Metabolite content of late torpedo and mature embryos. (A) PCA and (B) clustered heat map of metabolites measured in torpedo and mature embryos of Col-0 (dark gray) and Buro-0 (light gray) wild-type plants grown in LDs (16 h light/8 h darkness). Metabolites from biological replicates (n ≥ 3) were averaged and z-score normalized. For the PCA, the percentages of total variance represented by PC1 and PC2 are shown in parentheses. The loadings of individual metabolites are shown in red.

Figure 6

Carbon metabolism is enhanced in mature embryos of Bur-0. (A–D) Transcript abundance of (A,B) SUCROSE SYNTHASE (SUS) and (C,D) cytosolic INVERTASE (CINV) genes in dissected (A,C) late torpedo and (B,D) mature embryos of Col-0 and Bur-0. Error bars indicate ± s.d. (n = 3). At each embryo stage, statistically significant difference between the two accessions was calculated using Student’s t-test, and is indicated as follows: ^*p < 0.05; ^**p < 0.01. (E,F) RNA in situ hybridization using specific antisense probes for SUCROSE SYNTHASE 3 (SUS3, E) and SUS1 (F) genes on longitudinal sections through mature embryos of Col-0 and Bur-0 plants.
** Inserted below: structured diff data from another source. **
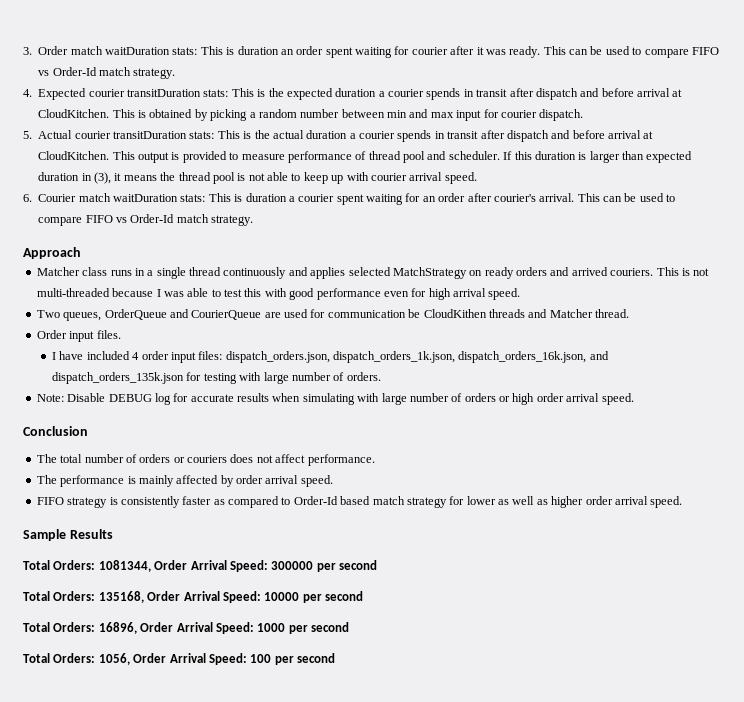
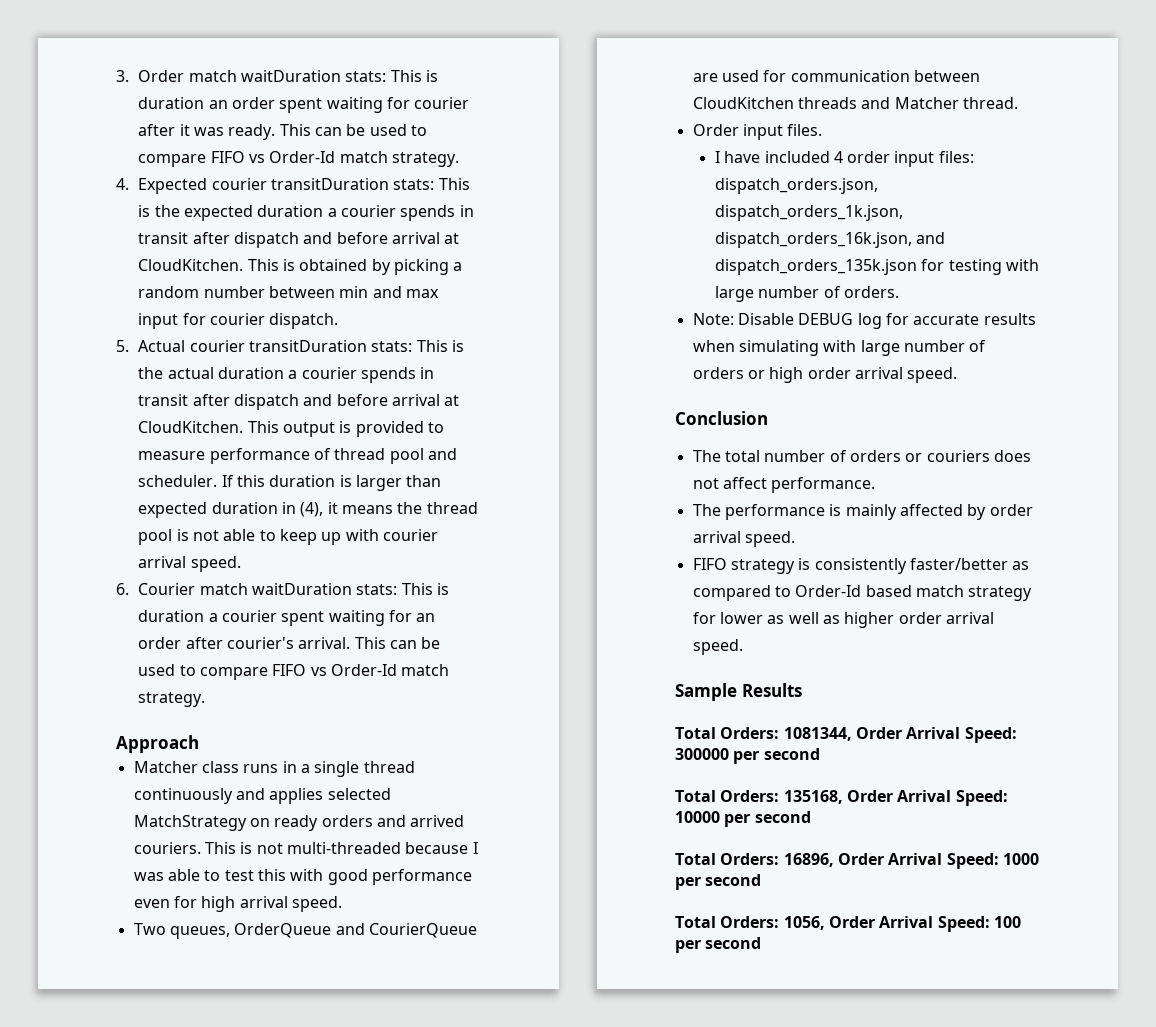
- If this duration is larger than expected duration in (3), it means the thread pool is not able to keep up with courier arrival speed.
+ If this duration is larger than expected duration in (4), it means the thread pool is not able to keep up with courier arrival speed.
- Two queues, OrderQueue and CourierQueue are used for communication be CloudKithen threads and Matcher thread.
+ Two queues, OrderQueue and CourierQueue are used for communication between CloudKitchen threads and Matcher thread.
- FIFO strategy is consistently faster as compared to Order-Id based match strategy for lower as well as higher order arrival speed.
+ FIFO strategy is consistently faster/better as compared to Order-Id based match strategy for lower as well as higher order arrival speed.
Arrows indicate the expression of SUS1 at the shoot apical meristem. Sense probes were used as control (right side). Scale bars, 50 μm.

Figure 7

Simplified model describing carbohydrate signatures of embryos during late torpedo and mature stages as well as dormant seeds of A. thaliana Col-0 and Bur-0 accessions. Note that Bur-0 embryos accumulate much higher carbon reserves during late embryogenesis than Col-0 embryos. AA, amino acids.